3. Implement weekly cash reviews
Schedule 30 minutes every Monday to review your actual cash position against the forecast, update projections for the coming weeks, and identify upcoming gaps requiring action.
According to Harvard Business Review, a healthcare company using basic AI-supported supply chain and inventory management tools, combined with a 13-week rolling cash flow analysis, improved forecasting accuracy to almost 90% within a month while discovering "large amounts of idle cash."
4. Focus on working capital quick wins
Start with receivables management since collections directly improve free cash flow without requiring capital investment. Review your accounts receivable aging report weekly, contact customers with invoices older than 30 days, and establish systematic follow-up procedures for past-due accounts.
5. Establish credit facilities before crisis
Don't wait until you're facing cash shortfalls to arrange credit lines. Banks prefer lending to companies with strong cash positions rather than those facing immediate liquidity problems, so establish relationships and facilities when you don't urgently need them.
FAQs about free cash flow
What's the difference between free cash flow and profit?
Profit represents accounting performance after all expenses are deducted, including non-cash items like depreciation. Free cash flow shows actual spendable cash after operating expenses and capital investments. A business can be profitable on paper while having negative FCF due to timing gaps between when transactions are recorded and when cash actually changes hands. Put simply: profit is what accountants celebrate. Free cash flow is what keeps the lights on.

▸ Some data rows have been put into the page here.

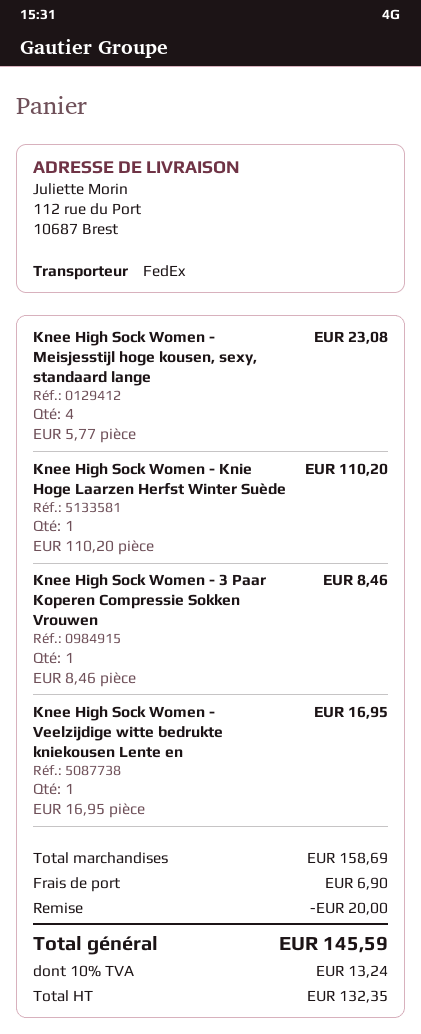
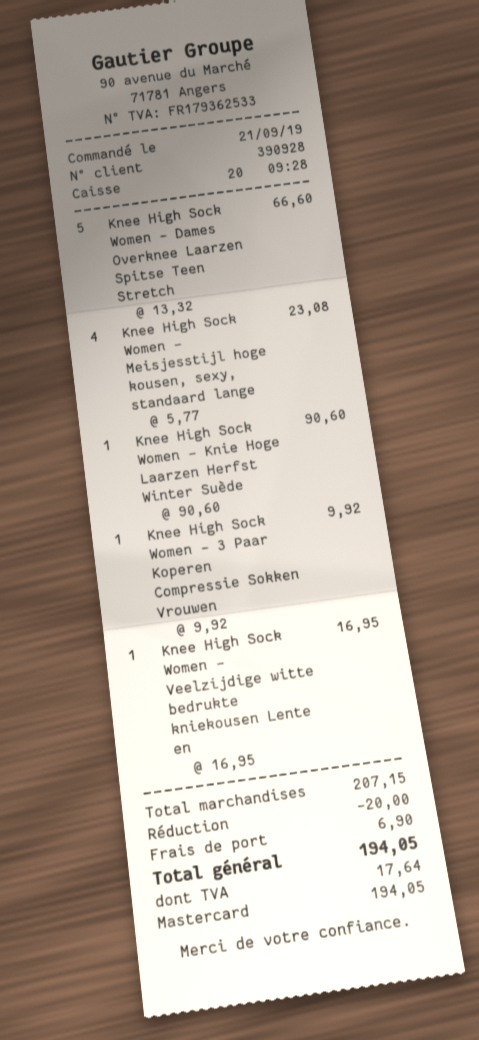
Knee High Sock Women - Knie Hoge Laarzen Herfst Winter Suède: 1 x 110.20 = 110.20 -> 1 x 90.60 = 90.60
Knee High Sock Women - 3 Paar Koperen Compressie Sokken Vrouwen: 1 x 8.46 = 8.46 -> 1 x 9.92 = 9.92
Knee High Sock Women - Dames Overknee Laarzen Spitse Teen Stretch: none -> 5 x 13.32 = 66.60
subtotal: 158.69 -> 207.15
tax: 13.24 -> 17.64
total: 145.59 -> 194.05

How much free cash flow should a healthy business generate?
General healthy ranges target 10–15% FCF margin (FCF as a percentage of revenue), though industry variations exist. According to Deloitte's research, large companies average 6.8% while small companies average just 1.8%. This creates a significant performance gap that represents the primary improvement opportunity for smaller firms.

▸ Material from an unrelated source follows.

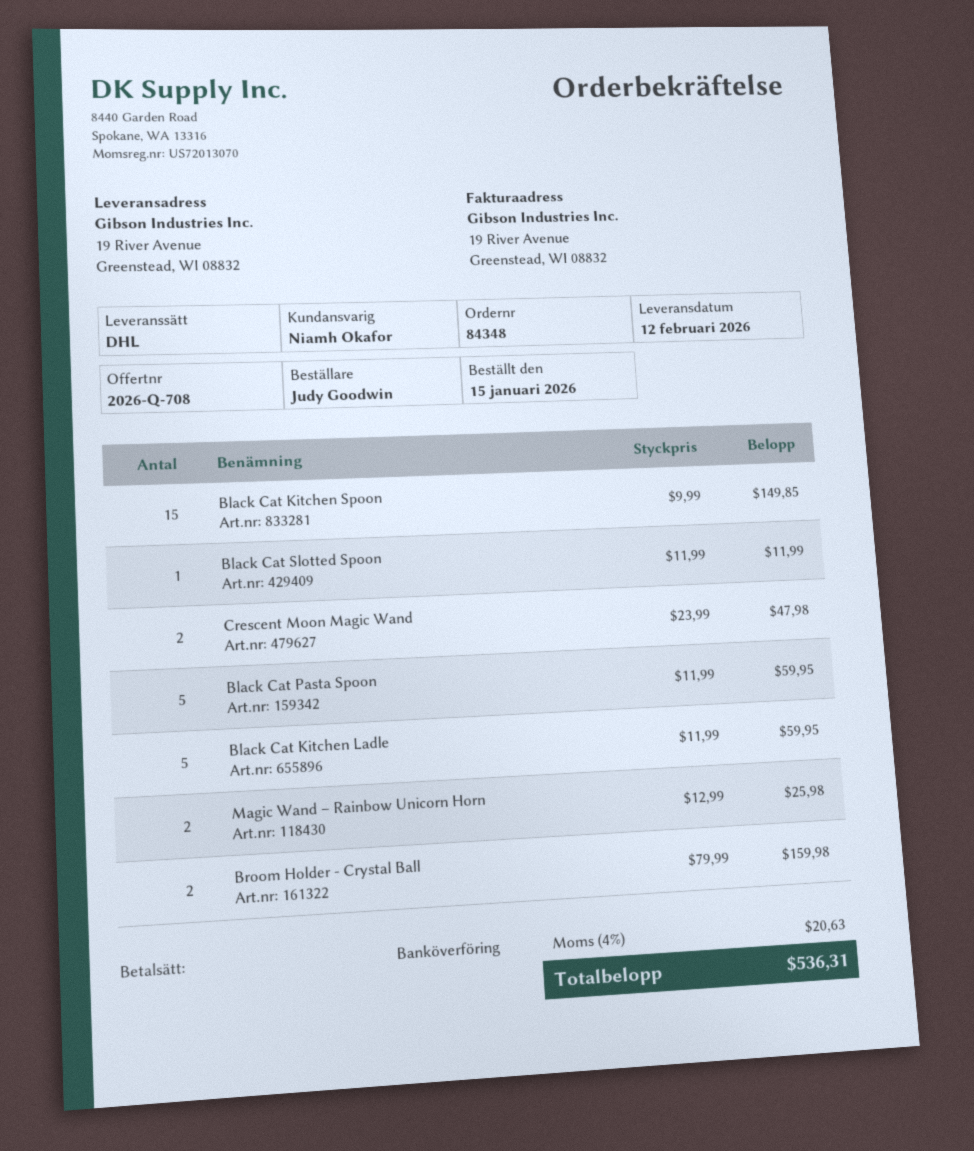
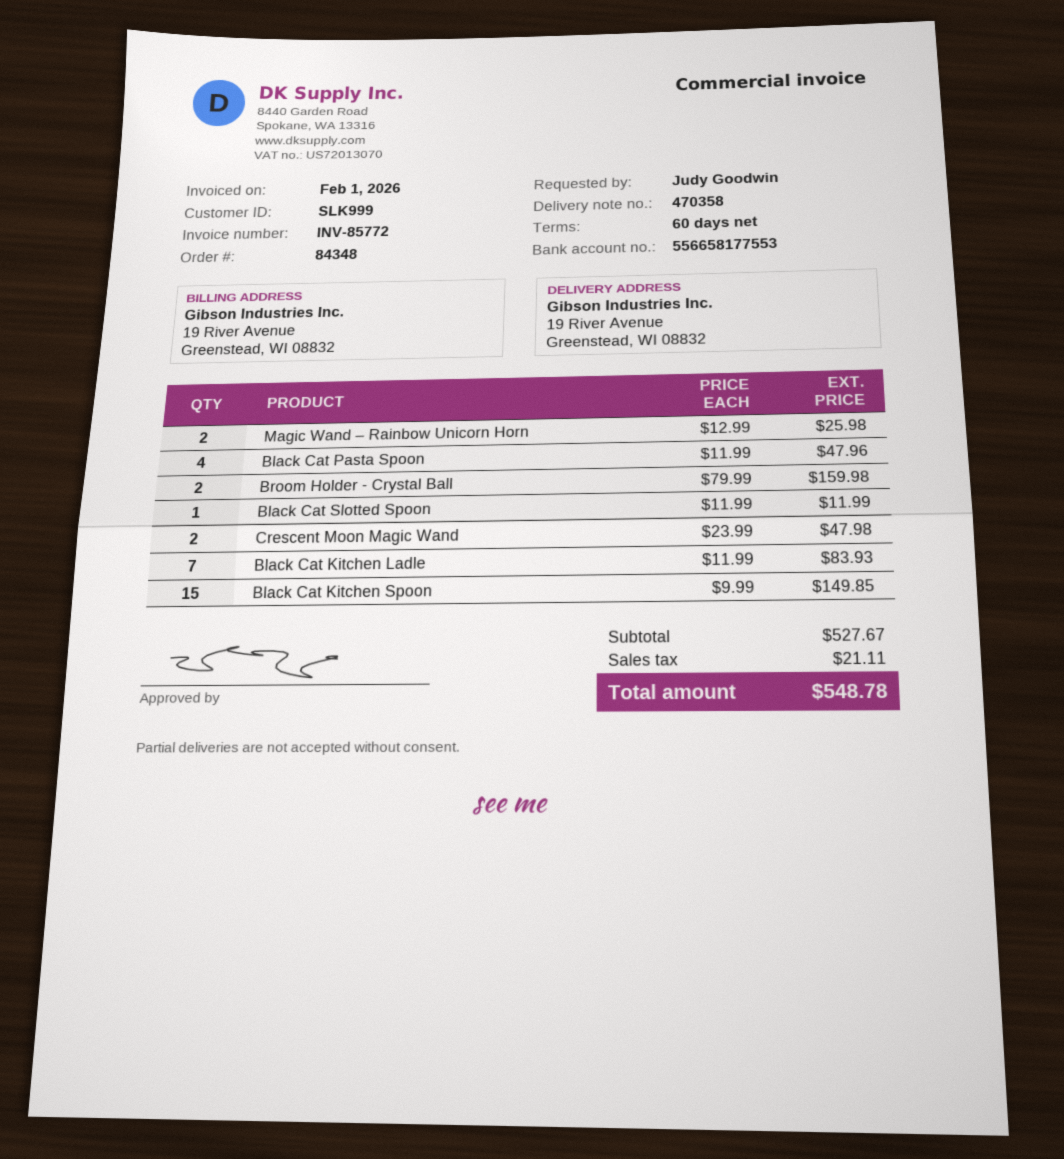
Black Cat Pasta Spoon: 5 x 11.99 = 59.95 -> 4 x 11.99 = 47.96
Black Cat Kitchen Ladle: 5 x 11.99 = 59.95 -> 7 x 11.99 = 83.93
tax: 20.63 -> 21.11
total: 536.31 -> 548.78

For SaaS companies specifically, revenue growth rate plus FCF margin should typically equal at least 40% (according to the Rule of 40 benchmark widely used by investors).
Is negative free cash flow always bad?
Negative FCF isn't inherently problematic if it results from planned growth investments that will generate future returns. A company expanding into new markets, purchasing equipment for capacity increases, or building inventory for a major contract might show temporary negative FCF.
However, consistently negative FCF without strategic growth investments signals operational problems requiring immediate attention.
What tools do I need to track free cash flow effectively?
Start with your existing accounting software since QuickBooks and some similar platforms can generate Cash Flow Statements automatically, while Xero may require additional setup, custom reporting, or integrations. These native capabilities suffice for basic tracking and forecasting.
Consider adding dedicated cash flow forecasting tools like Float or Cube when you need advanced scenario planning, more detailed visualization, or deeper analysis of business variables affecting your finances.